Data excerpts
'''

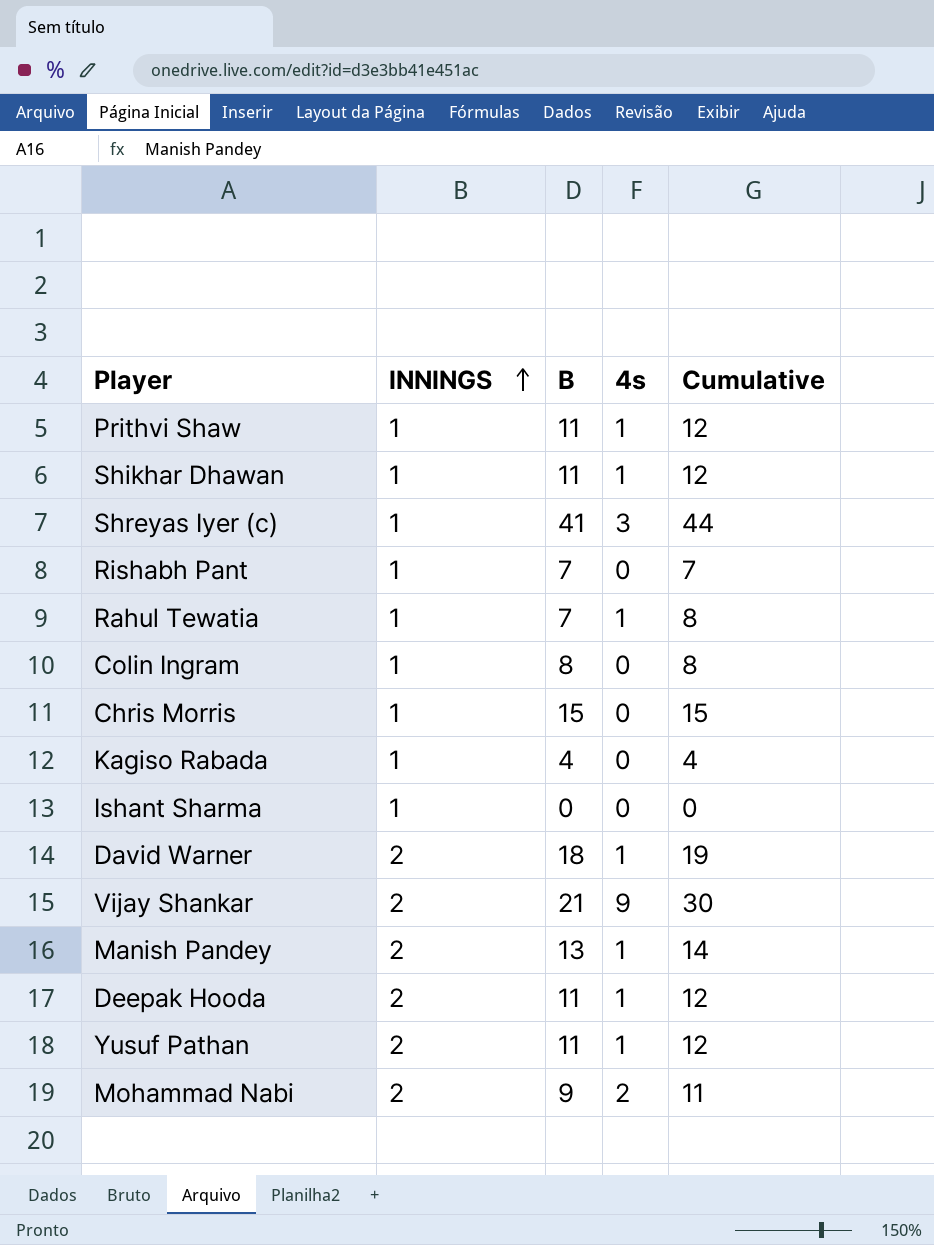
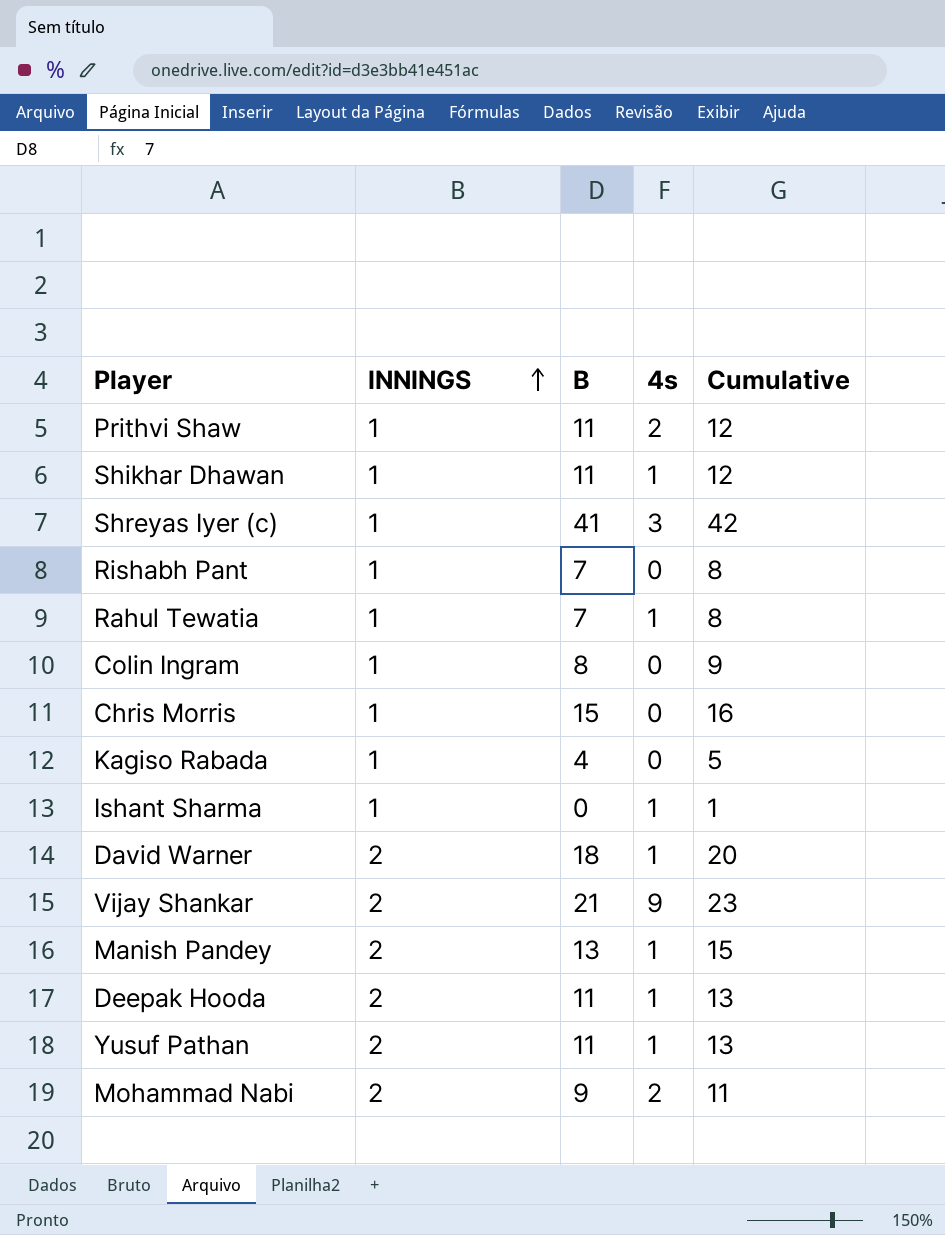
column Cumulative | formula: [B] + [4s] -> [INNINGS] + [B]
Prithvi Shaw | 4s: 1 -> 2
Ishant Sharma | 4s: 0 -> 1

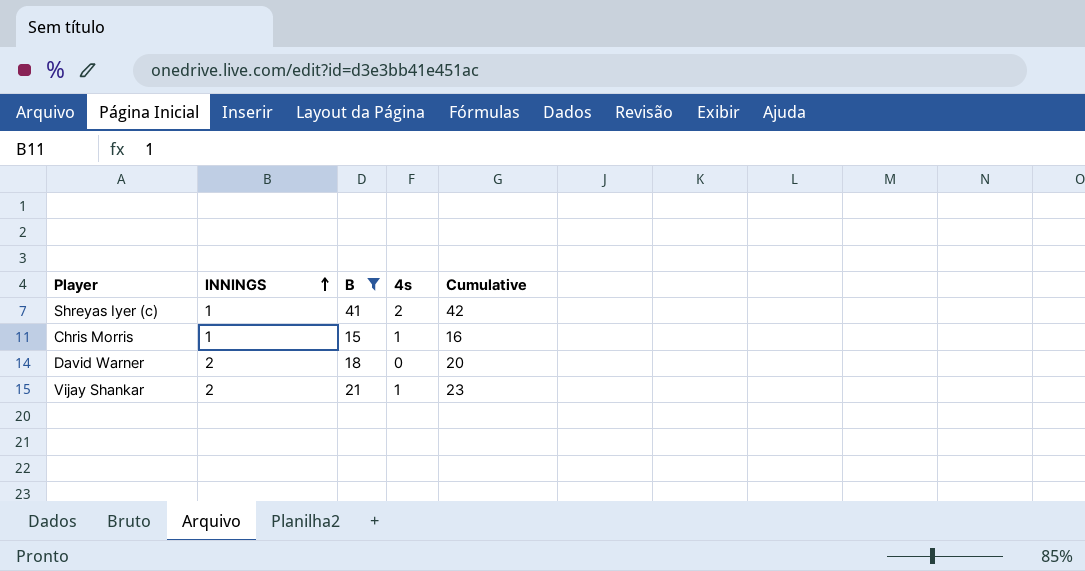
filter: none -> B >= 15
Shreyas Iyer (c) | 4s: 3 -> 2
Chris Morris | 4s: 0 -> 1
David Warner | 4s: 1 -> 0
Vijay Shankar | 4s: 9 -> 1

'''

Verbatim copy, images excluded: transcribe all the entries above.

▶ FINAL ANSWER:
column Cumulative | formula: [B] + [4s] -> [INNINGS] + [B]
Prithvi Shaw | 4s: 1 -> 2
Ishant Sharma | 4s: 0 -> 1

filter: none -> B >= 15
Shreyas Iyer (c) | 4s: 3 -> 2
Chris Morris | 4s: 0 -> 1
David Warner | 4s: 1 -> 0
Vijay Shankar | 4s: 9 -> 1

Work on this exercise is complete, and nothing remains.